DR-Arena: An Automated Evaluation Framework for Deep Research Agents

Paper Link: https://arxiv.org/abs/2601.10504

Project Website: https://inlp-lab.github.io/DR-Arena/

DR-Arena is a dynamic, automated benchmarking framework designed to evaluate the limits of Deep Research (DR) Agents. Unlike static benchmarks, DR-Arena constructs real-time Information Trees from live web trends and employs an Adaptive Evolvement Loop to dynamically escalate task complexity, testing agents on both Deep Reasoning (deduction depth) and Wide Coverage (information aggregation).

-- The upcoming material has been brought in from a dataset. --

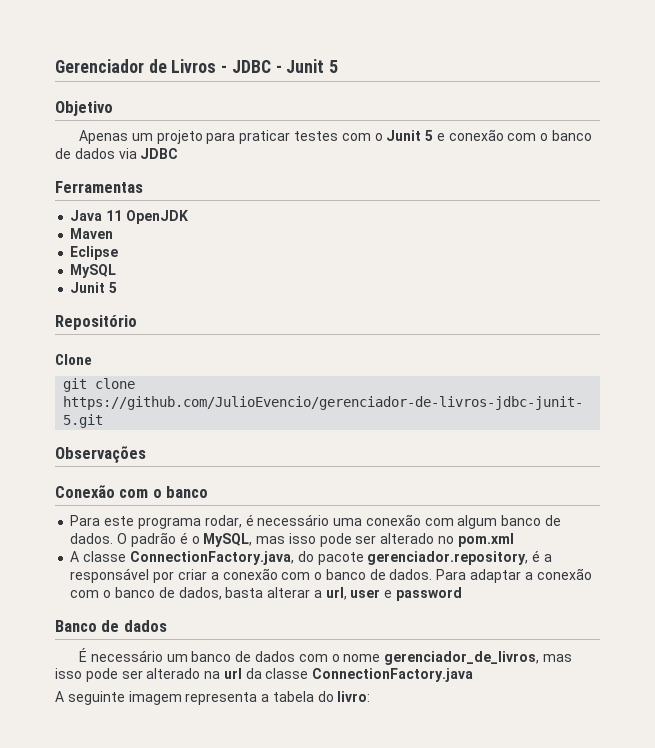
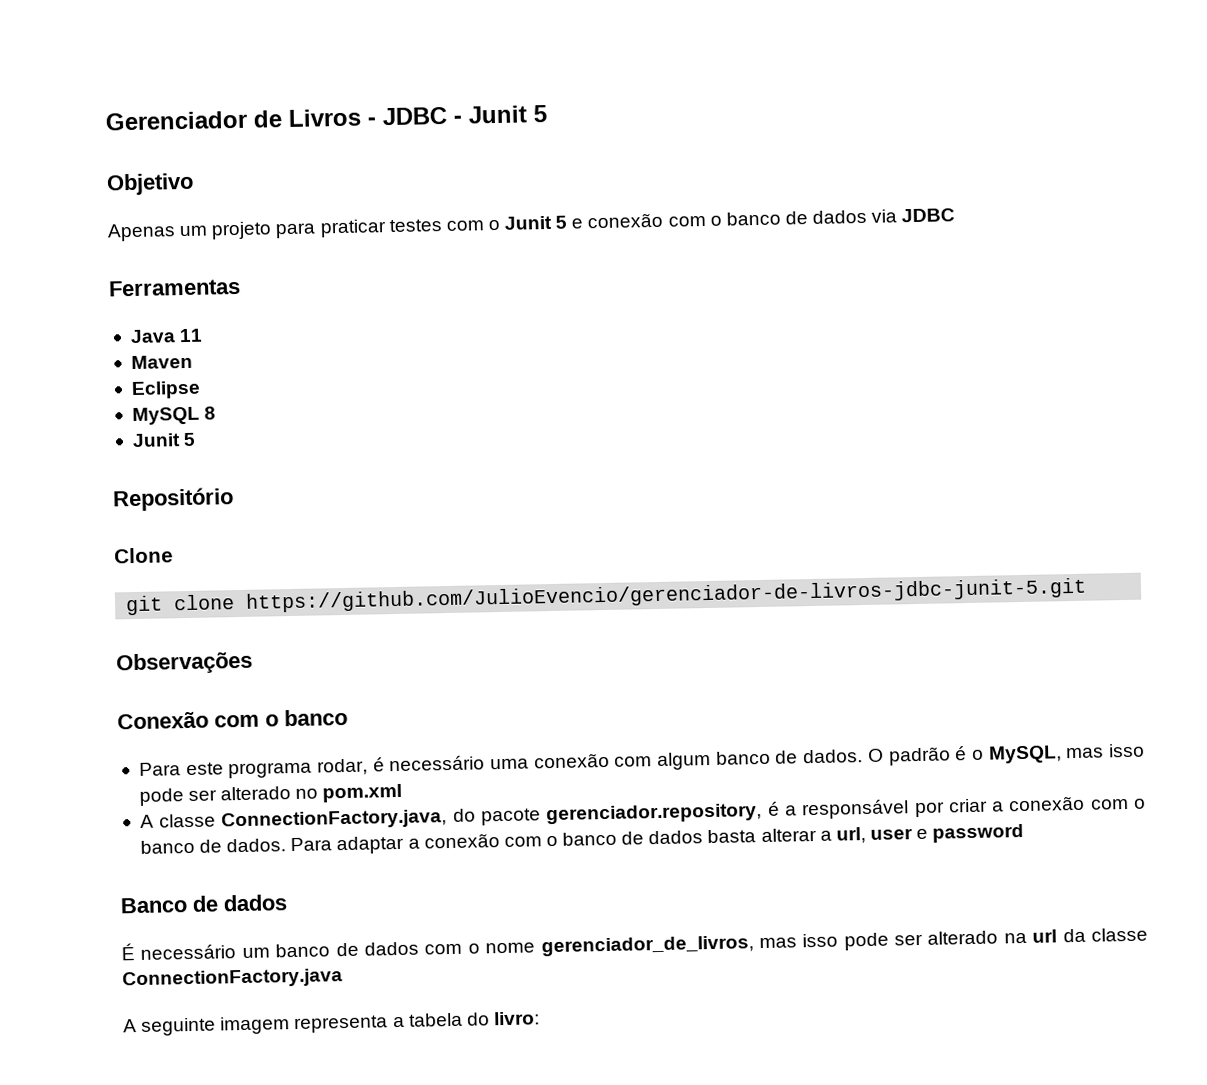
[125,210,189,224] OpenJDK -> (204, 335) none
(117, 271) none -> [204,406,217,420] 8
[178,587,222,600] dados, -> [648,830,704,845] dados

Figure 1: Overview of the DR-Arena Framework. The Automated Examiner generates questions based on the Information Tree, and the Evolvement Loop dynamically adjusts task difficulty.

🌟 Key Features

Dynamic Information Trees: Automatically constructs navigable website structures (web_tree) mimicking real-world logic and noise, ensuring evaluation against the live state of the web.
Automated Examiner: A specialized agent that synthesizes "Deep & Wide" questions based on the hidden topology of the generated trees, ensuring questions require multi-hop reasoning.
Adaptive Evolvement Loop: A state-machine controller that monitors agent performance in real-time. If agents reach a stalemate, the system evolves the environment by increasing Tree Depth (logic complexity) or Width (search scope).
Automated Arena: A tournament system supporting 1v1 battles between DR agents with automatic Elo rating calculation.

📂 Repository Structure

DR-Arena/
├── core/                   # Core Arena Logic
│   ├── agents.py           # Search Agent Wrappers
│   ├── api_client.py       # OpenRouter API Client
│   ├── evolvement_loop.py  # Adaptive Evolvement Loop (State Machine)
│   ├── examiner.py         # Automated Examiner (Question Generation & Judging)
│   ├── score_utils.py      # Elo Scoring & Win-rate Calculation
│   ├── tracker.py          # Token Usage Tracking
│   └── utils.py            # General Utilities
├── web_tree/               # Dynamic Information Tree Generator
│   ├── data/               # Dataset Storage & Trends Source
│   ├── models/             # Data Models (WebsiteNode, LinkContext)
│   ├── utils/              # Generator Utilities (Crawler, LLM Agent, Validator)
│   ├── crawl.py            # Base Crawler Entry Point
│   ├── expand_tree.py      # Tree Expansion Tool
│   ├── generate_dataset.py # Automated Tree Generation Script
│   ├── test_components.py  # Component Verification Script
│   ├── visualize.py        # Tree Topology Visualization Tool
│   ├── QUICKSTART.md       # Generator Quick Start Guide
│   └── README.md           # Generator Documentation
├── tournament_cli.py       # Tournament Command Line Interface
├── main.py                 # Single-Match Entry Point
├── config.py               # Configuration Template
└── requirements.txt        # Project Dependencies

To ensure the reproducibility of the experiments reported in our paper, we have retained the 30 specific Information Trees used in our evaluation.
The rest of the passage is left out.